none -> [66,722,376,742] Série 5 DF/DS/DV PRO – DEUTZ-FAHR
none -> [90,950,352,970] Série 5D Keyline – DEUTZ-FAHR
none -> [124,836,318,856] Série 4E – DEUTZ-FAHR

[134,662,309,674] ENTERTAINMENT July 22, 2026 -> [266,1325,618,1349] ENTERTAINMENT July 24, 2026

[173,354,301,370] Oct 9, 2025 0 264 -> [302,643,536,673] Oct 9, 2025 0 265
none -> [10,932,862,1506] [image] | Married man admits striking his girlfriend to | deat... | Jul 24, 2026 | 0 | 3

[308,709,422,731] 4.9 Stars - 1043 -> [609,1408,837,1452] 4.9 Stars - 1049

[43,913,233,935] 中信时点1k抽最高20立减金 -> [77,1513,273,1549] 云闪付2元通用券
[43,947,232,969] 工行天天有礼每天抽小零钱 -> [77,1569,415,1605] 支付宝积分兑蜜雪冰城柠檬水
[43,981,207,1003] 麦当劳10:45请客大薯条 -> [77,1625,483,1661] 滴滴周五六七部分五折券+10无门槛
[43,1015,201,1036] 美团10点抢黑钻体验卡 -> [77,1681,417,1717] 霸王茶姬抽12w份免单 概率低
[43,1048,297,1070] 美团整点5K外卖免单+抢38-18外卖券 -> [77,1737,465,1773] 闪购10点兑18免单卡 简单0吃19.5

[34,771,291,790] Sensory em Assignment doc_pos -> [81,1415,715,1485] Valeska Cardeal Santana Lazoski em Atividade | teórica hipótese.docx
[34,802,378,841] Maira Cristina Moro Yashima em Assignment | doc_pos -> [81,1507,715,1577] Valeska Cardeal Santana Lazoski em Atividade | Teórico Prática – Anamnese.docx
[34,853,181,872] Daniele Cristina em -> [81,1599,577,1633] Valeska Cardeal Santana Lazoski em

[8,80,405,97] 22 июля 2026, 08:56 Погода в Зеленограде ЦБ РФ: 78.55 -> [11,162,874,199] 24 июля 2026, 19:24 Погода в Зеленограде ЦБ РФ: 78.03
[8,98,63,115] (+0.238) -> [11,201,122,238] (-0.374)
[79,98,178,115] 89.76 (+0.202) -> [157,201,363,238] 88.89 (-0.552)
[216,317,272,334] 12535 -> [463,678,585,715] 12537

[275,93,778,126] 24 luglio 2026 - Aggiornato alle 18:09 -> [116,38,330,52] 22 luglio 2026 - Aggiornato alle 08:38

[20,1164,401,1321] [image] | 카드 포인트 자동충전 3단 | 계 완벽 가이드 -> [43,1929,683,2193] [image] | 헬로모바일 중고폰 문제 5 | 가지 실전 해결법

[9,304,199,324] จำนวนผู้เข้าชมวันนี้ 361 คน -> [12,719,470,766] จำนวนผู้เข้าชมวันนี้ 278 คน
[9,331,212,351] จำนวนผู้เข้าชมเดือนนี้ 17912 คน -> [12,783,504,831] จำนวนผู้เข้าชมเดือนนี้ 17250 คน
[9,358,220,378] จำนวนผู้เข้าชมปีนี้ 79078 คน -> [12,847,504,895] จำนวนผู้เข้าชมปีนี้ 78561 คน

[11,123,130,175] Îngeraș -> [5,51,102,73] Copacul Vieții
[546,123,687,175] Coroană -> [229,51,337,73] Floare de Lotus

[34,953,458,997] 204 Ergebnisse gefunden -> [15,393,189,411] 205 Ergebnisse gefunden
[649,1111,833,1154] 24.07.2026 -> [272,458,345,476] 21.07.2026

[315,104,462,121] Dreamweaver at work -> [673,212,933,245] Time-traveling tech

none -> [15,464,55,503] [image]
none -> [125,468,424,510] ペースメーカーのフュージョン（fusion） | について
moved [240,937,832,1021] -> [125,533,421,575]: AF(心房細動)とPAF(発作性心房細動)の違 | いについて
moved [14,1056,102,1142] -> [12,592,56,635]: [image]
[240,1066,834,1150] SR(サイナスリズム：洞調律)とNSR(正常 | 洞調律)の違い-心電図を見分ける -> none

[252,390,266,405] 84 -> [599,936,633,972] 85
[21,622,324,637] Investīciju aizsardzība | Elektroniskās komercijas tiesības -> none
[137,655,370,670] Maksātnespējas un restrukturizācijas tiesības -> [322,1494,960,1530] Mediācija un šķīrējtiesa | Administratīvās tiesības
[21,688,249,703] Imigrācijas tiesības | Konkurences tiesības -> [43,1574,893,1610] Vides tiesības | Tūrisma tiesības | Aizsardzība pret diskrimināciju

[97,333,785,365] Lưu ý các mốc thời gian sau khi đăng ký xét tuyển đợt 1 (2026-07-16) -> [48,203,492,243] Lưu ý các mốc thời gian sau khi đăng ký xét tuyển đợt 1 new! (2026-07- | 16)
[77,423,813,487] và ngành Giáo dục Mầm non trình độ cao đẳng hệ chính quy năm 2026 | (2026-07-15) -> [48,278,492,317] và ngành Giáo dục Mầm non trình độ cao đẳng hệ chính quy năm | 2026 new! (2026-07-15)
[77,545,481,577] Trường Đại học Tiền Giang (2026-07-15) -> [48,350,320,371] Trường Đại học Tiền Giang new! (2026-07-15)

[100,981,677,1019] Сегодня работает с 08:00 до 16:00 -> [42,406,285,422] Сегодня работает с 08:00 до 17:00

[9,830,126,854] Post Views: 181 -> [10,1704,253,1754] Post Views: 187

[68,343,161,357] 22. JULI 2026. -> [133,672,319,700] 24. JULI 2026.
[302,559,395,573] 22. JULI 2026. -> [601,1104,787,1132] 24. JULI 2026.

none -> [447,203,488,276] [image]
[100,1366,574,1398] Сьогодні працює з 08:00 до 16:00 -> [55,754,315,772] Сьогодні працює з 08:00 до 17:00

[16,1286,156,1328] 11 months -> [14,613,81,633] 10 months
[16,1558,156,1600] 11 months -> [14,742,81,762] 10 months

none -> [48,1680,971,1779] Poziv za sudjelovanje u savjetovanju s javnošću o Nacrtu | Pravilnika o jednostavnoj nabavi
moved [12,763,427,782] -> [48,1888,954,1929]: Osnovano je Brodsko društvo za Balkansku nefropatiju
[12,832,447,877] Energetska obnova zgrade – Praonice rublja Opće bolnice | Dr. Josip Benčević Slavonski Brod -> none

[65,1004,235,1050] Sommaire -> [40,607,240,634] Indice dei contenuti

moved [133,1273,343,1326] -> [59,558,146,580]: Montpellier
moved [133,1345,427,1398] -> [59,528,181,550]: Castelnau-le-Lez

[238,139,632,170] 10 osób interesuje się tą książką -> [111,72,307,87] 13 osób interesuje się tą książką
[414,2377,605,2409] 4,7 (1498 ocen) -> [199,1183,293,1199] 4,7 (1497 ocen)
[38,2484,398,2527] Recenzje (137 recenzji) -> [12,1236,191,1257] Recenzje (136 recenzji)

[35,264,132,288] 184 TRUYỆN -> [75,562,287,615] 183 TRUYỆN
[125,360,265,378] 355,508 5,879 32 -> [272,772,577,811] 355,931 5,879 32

━━━━━━━━━━

→ **The task**
Taking the material above, extract exactly and only the lines from the line with "[68,343,161,357] 22. JULI" to the line with "[16,1558,156,1600] 11 months", inclusive of both.

→ **Your response**
[68,343,161,357] 22. JULI 2026. -> [133,672,319,700] 24. JULI 2026.
[302,559,395,573] 22. JULI 2026. -> [601,1104,787,1132] 24. JULI 2026.

none -> [447,203,488,276] [image]
[100,1366,574,1398] Сьогодні працює з 08:00 до 16:00 -> [55,754,315,772] Сьогодні працює з 08:00 до 17:00

[16,1286,156,1328] 11 months -> [14,613,81,633] 10 months
[16,1558,156,1600] 11 months -> [14,742,81,762] 10 months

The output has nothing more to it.